Max Currier: Enhancing the Civilian Presence in Afghanistan

As President Obama formally announces his strategy for Afghanistan at West Point this evening, far too much attention focuses on the number of additional soldiers. One overlooked aspect to the war in Afghanistan is the role and number of civilians, who work in synergy with soldiers in building the civil society envisioned by the Obama administration as a key component of a successful counterinsurgency.

With enough soldiers, the military can clear and hold areas. But the "build" phase of this three-step counterinsurgency mission is more problematic. Unless the United States can help promote a developing, sustainable, and licit economy; train and develop support for an effective government; and literally help build the attendant civilian infrastructure such as roads and schools, then the United States will not be able to leave behind anything much better than what they found in October 2001.

Consider a typical Afghan: say, Ashraf the farmer. Ashraf cares primarily about harvesting a crop that he can sell for enough money to feed and shelter his family. He has no particular loyalty to his own government, the Taliban, or the United States. The “hardcore” Taliban number only about 10,000 in a country of 28 million; the remaining 20,000-30,000 are so-called “afternoon volunteers,” who are motivated by practical grievances rather than ideology, and whose allegiances can be temporarily won by whoever provides better opportunities.

Say, as often happens, two Talibs leave a note one night at Ashraf’s farm threatening to destroy his crops if he does not begin planting poppy—or, perhaps, begin planting roadside bombs against American convoys. The Talibs promise that if Ashraf complies, they will provide him with credit, poppy seeds, protect his fields, and then transport the crop to market once harvested. Ashraf, like most Afghans, hates the Taliban (whose popularity generally hovers south of 10 percent), but he knows his fields are suffering, that he has no credit to buy seeds for next season, and that he can’t transport his excess harvest to distant markets because there are no roads. The Taliban, for all their offenses, offer Ashraf what he needs. So, in many of the most important ways, the success or failure of the U.S. mission depends on Ashraf’s decision or not to submit to the Taliban’s demands.

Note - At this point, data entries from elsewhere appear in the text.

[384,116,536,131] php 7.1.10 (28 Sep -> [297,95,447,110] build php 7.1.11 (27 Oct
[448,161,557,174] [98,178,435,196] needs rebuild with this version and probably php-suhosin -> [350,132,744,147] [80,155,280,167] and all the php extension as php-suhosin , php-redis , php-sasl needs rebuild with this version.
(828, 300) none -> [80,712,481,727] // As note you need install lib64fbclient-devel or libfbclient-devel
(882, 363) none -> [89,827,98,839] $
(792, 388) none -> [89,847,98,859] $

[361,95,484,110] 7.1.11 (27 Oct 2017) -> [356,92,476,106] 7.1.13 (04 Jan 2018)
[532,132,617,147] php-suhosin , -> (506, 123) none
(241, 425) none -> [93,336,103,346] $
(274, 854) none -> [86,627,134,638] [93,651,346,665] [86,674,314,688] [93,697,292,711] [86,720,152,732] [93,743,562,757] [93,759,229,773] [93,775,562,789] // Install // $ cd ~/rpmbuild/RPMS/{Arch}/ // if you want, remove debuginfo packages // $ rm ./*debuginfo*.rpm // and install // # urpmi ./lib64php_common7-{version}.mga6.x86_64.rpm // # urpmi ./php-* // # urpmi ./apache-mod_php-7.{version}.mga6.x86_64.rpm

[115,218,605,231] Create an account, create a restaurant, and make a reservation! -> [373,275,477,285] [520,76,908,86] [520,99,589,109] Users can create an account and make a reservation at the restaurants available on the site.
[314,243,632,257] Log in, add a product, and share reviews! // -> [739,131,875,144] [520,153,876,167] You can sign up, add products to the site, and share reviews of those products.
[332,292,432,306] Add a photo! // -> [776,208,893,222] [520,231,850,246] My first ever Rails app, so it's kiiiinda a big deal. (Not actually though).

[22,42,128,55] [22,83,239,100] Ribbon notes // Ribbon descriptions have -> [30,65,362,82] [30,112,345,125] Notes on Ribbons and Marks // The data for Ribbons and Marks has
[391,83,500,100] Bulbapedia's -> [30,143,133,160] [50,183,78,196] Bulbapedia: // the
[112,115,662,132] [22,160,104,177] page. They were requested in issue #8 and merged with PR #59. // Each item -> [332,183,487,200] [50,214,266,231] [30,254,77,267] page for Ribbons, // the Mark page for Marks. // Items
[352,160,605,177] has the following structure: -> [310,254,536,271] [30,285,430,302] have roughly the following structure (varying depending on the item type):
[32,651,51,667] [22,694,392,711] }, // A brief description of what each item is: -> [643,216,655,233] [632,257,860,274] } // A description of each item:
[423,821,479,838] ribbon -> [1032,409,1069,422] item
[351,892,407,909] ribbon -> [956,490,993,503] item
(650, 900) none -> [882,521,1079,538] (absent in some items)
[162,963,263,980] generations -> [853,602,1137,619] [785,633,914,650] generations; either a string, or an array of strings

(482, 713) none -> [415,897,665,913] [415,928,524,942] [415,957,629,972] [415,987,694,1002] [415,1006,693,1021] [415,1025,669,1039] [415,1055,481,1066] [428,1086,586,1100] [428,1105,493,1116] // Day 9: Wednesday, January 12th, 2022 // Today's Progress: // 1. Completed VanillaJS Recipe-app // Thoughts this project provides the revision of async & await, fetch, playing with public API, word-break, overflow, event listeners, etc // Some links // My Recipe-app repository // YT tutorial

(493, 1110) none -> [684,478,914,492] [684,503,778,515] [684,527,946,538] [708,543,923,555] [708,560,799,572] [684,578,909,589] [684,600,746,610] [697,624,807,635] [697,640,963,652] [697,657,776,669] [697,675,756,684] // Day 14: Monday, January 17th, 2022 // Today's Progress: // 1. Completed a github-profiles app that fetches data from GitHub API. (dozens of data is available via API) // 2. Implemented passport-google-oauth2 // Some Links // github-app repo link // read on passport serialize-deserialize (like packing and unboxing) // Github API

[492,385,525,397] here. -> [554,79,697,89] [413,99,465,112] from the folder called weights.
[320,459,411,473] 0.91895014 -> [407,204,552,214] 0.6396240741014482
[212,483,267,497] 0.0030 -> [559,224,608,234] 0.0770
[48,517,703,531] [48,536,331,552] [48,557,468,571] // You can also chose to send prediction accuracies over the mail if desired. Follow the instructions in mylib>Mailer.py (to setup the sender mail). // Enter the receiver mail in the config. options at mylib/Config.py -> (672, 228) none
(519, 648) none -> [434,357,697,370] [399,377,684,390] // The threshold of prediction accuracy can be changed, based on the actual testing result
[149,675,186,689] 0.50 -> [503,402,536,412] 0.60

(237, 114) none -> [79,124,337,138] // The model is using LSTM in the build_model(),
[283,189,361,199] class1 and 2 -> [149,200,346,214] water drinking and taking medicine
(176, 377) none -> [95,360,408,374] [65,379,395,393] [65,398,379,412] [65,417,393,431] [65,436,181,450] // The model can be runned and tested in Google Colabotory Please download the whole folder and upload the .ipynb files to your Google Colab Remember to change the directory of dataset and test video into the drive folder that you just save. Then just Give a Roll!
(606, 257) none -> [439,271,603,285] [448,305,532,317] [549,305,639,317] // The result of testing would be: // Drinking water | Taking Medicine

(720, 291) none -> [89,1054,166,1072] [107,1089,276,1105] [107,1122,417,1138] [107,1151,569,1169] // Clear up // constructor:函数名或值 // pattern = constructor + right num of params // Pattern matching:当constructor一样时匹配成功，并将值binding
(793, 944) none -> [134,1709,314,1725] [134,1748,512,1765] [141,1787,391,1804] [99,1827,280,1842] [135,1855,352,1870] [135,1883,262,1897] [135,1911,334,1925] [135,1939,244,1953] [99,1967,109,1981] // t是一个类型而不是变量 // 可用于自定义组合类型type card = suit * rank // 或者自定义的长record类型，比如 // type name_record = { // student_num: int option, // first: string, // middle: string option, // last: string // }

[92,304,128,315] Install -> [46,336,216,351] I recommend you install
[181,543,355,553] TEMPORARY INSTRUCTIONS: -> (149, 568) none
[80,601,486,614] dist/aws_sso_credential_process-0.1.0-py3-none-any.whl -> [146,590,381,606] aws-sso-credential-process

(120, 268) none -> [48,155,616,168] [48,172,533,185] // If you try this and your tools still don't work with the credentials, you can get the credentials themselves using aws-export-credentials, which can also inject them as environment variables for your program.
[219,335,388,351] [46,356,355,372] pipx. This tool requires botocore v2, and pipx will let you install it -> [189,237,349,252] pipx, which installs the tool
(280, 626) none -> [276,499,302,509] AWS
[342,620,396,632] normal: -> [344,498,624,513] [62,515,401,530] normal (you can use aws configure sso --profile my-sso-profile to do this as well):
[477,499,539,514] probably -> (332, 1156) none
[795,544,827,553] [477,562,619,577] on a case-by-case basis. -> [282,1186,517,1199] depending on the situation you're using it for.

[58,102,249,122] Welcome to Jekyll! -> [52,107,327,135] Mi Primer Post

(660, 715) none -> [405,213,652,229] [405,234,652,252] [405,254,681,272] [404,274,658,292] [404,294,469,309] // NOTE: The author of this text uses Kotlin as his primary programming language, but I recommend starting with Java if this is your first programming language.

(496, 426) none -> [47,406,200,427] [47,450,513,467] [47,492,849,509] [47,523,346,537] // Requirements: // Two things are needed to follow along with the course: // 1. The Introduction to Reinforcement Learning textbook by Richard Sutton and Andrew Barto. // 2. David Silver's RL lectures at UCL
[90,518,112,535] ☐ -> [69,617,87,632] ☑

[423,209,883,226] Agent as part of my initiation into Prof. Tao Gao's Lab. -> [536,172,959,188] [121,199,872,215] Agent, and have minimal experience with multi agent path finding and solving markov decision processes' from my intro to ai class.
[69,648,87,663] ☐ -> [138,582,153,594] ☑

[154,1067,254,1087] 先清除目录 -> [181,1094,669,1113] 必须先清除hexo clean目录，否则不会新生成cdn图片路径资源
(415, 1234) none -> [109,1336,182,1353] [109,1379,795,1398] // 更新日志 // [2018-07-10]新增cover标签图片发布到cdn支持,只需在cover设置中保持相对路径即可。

This is precisely where additional civilians can be most successful—in helping persuade Ashraf that he need not collude with the Taliban. Today, most civilians in Afghanistan outside embassies in Kabul are assigned to Provincial Reconstruction Teams (PRTs), which are joint civil-military units that, in 26 of Afghanistan’s 34 provinces, coordinate and implement development strategies for the "build" phase of counterinsurgency. A U.S. PRT includes roughly 80 soldiers, of which most are Civil Affairs specialists and support staff, not combat troops. Yet of the 80, only three civilians are assigned to a typical U.S. PRT—one representative each from the Departments of State and Agriculture, and one from USAID—and many posts actually remain unfilled. As of January, the total American civilian presence at PRTs amounted to only 35 specialists. Contrast this with some 65,000 American combat soldiers and another 30,000 on the way.